Guida al Codice della Strada. Le sanzioni amministrative per violazione delle norme sulla precedenza.

Come annunciato nelle scorse settimane, procede il progetto del portale IURIBUS di studio e approfondimento delle norme del Codice della Strada. In questo articolo affronteremo il tema delle sanzioni amministrative per violazione delle norme sulla precedenza, del come le stesse vengono erogate e delle condizioni perché la multa possa dirsi valida.
Ma che cosa si intende per precedenza? Come fare per non incorrere nella violazione delle norme sulla precedenza? Cosa significa “violazione delle norme sulla precedenza” per la legge? E, soprattutto, quali obblighi deve adempiere l’amministrazione per potersi permettere di multare un veicolo per violazione delle norme sulla precedenza? Quando e come un funzionario o agente di polizia stradale può elevare una sanzione per violazione delle norme sulla precedenza?

L’art. 145. del “Nuovo codice della strada”, d.lgs. 30 aprile 1992 n. 285 come modificato dal d.l. n. 151/2003, conv. con legge n. 214 del 1° agosto 2003 prevede, quale norma di carattere generale, che i conducenti, approssimandosi ad una intersezione, devono usare la massima prudenza al fine di evitare incidenti.

Non sempre è noto (e quando lo è, spesso non lo si rispetta) il precetto secondo cui, quando due veicoli stanno per impegnare una intersezione, ovvero laddove le loro traiettorie stiano comunque per intersecarsi, si ha sempre l’obbligo di dare la precedenza a chi proviene da destra.

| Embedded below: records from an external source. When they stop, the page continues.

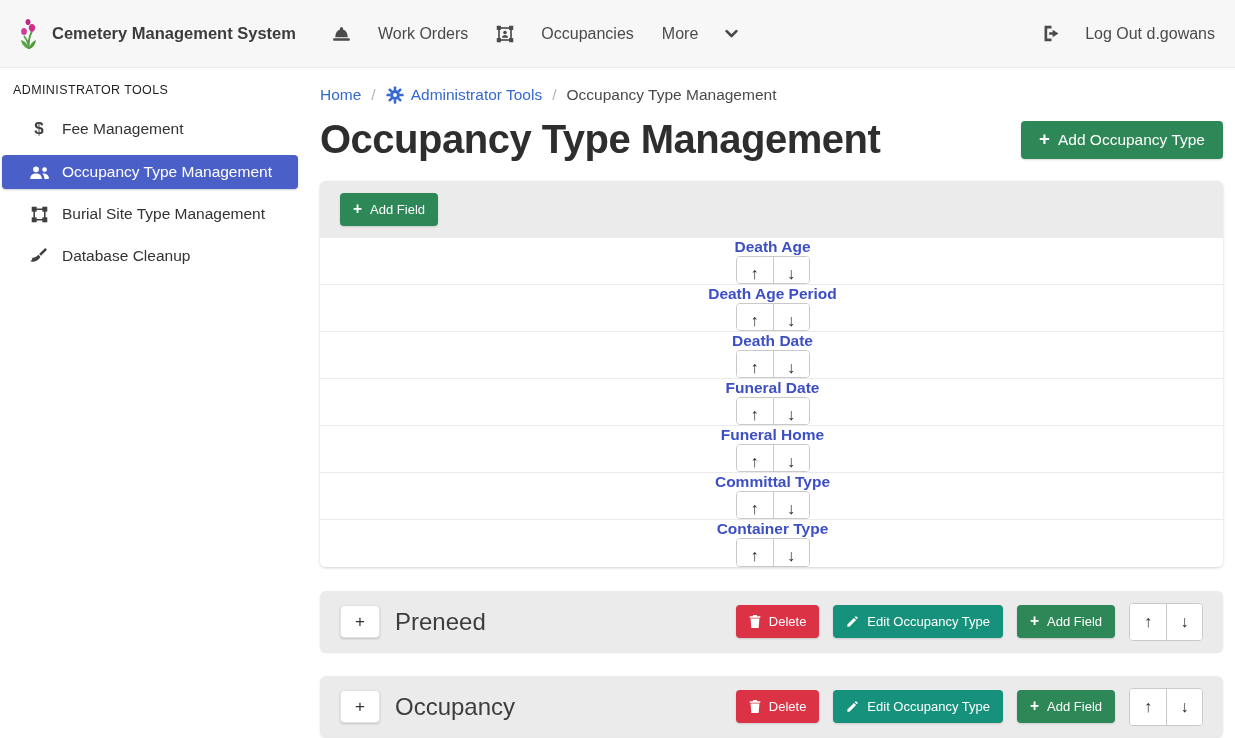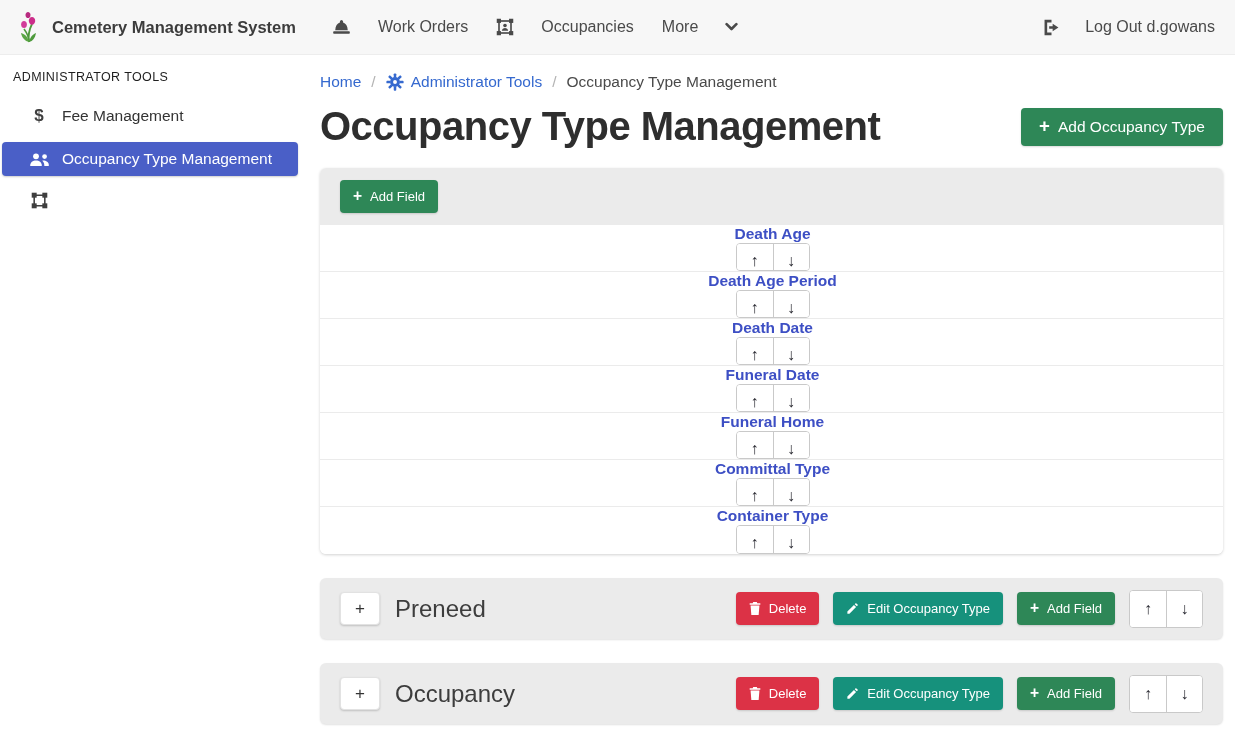"Cemetery Management System" .navbar { height: 55px -> 68px }
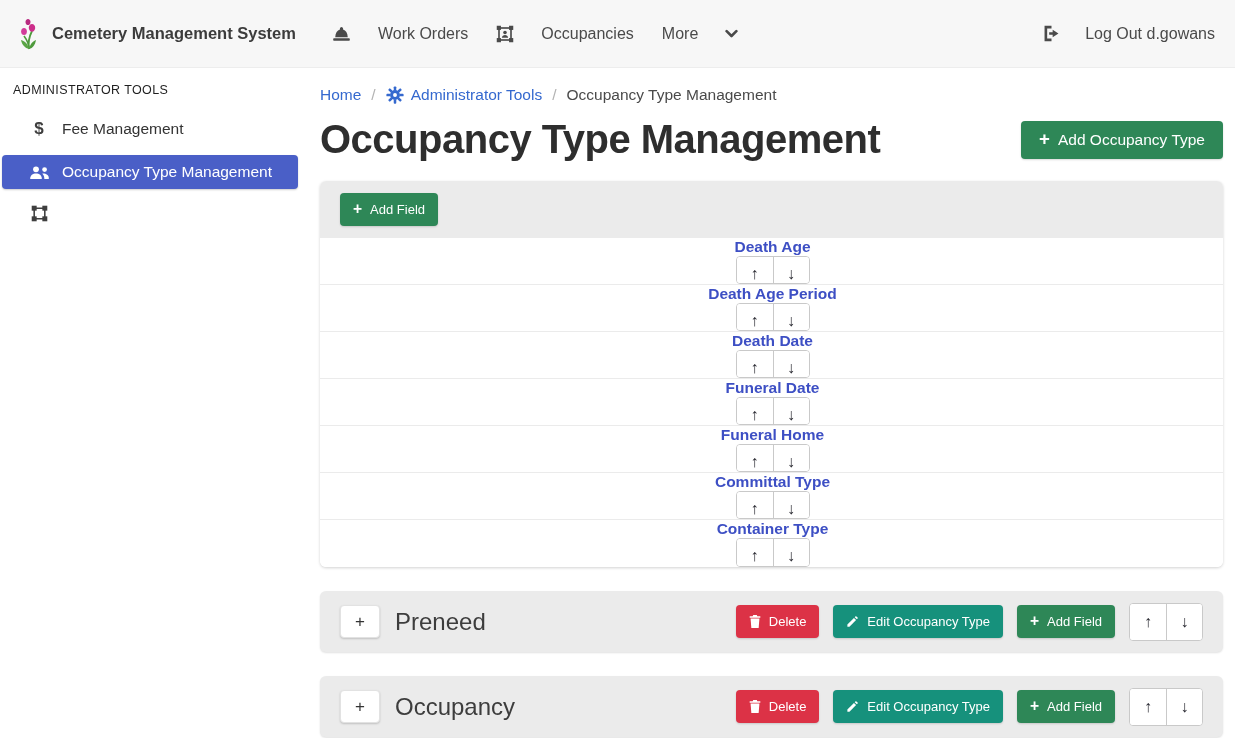"Burial Site Type Management" span { html: none -> <span>Burial Site Type Management</span> }
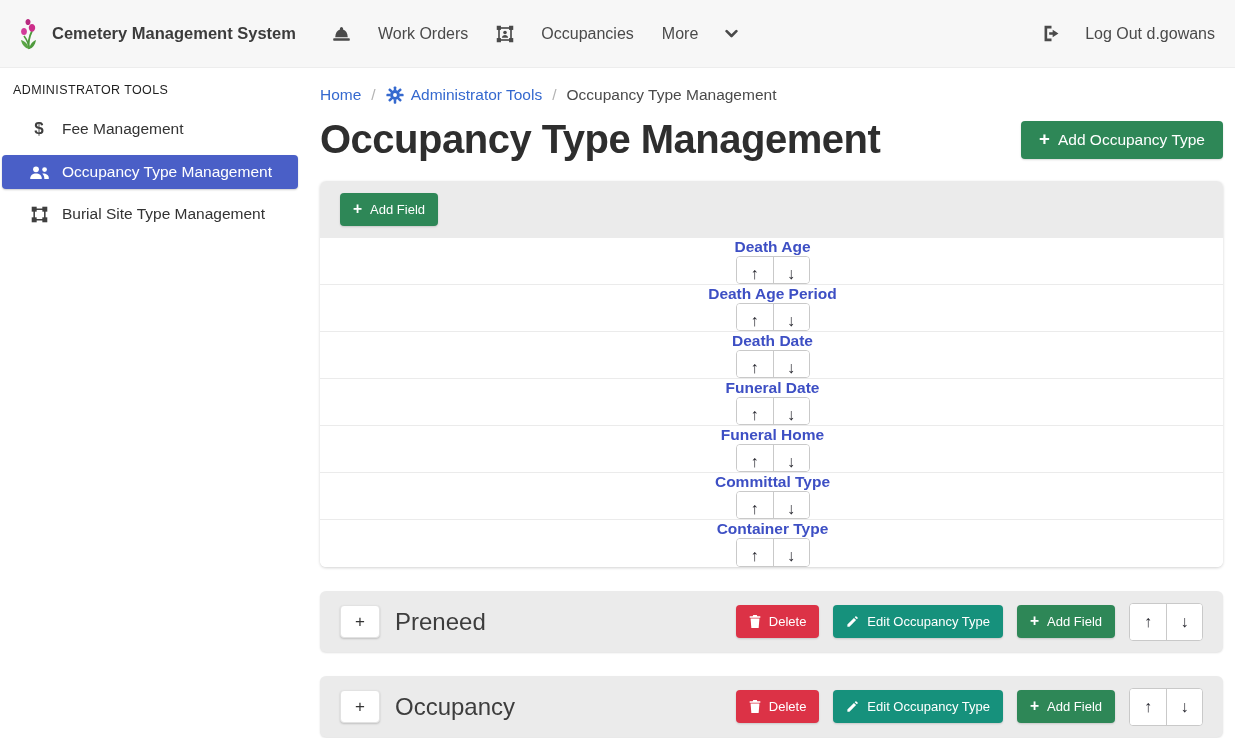"Database Cleanup" div.side-item { html: none -> <div> <span> <svg> <path></path> <path></path> </svg> </span> <span>Database Cleanup</span> </div> }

Ma tale obbligo precedenza opera sempre? Ovviamente no! Questa regola generale viene meno ogni volta che in prossimità dell’incrocio vi siano degli appositi segnali di precedenza.

Infatti, i conducenti devono dare la precedenza agli altri veicoli nelle intersezioni nelle quali sia così stabilito dall’autorità competente mediante prescrizione resa nota con apposito segnale (il c.d. “DARE PRECEDENZA”, triangolo isoscele col bordo rosso e sfondo bianco con la punta diretta verso il basso).

I conducenti sono tenuti, invece, a fermarsi in corrispondenza della striscia di arresto, prima di immettersi nella intersezione, quando sia così stabilito dall’autorità competente mediante prescrizione resa nota con apposito segnale (il c.d. “STOP”, ottagono di colore rosso con scritta “stop” di colore bianco).

Se il veicolo proviene da un luogo non soggetto a pubblico passaggio (giardino dell’abitazione, aperta campagna, etc.), vale come regola generale che il conducente debba sempre arrestarsi e dare la precedenza a chi circola sulla strada.

Un simile obbligo viene imposto negli sbocchi su strada di sentieri, tratturi, mulattiere e piste ciclabili, per i quali è fatto obbligo al conducente di arrestarsi e dare la precedenza a chi circola sulla strada. L’obbligo sussiste anche se le caratteristiche di queste vie variano nell’immediata prossimità dello sbocco sulla strada.

Con riferimento alle linee ferroviarie e tramviarie, quando i conducenti le debbono attraversare, hanno l’obbligo di dare sempre la precedenza ai veicoli circolanti su rotaie, salvo diversa segnalazione, la quale è tuttavia rarissima.

Basti pensare che è sempre vietato impegnare una intersezione o un attraversamento di linee ferroviarie o tranviarie quando il conducente non ha la possibilità di proseguire e sgombrare in breve tempo l’area di manovra in modo da consentire il transito dei veicoli provenienti da altre direzioni.

LE SANZIONI

Chiunque violi le disposizioni esaminate è soggetto alla sanzione amministrativa del pagamento di una somma che va da € 162,00 a € 646,00 oltre che la decurtazione di 5 punti dalla patente (6 punti solo per la violazione del segnale di STOP).

Quando lo stesso soggetto sia incorso, in un periodo di due anni, nella violazione delle disposizioni esaminate per almeno due volte, all’ultima infrazione consegue in automatico la sanzione amministrativa accessoria della sospensione della patente da uno a tre mesi.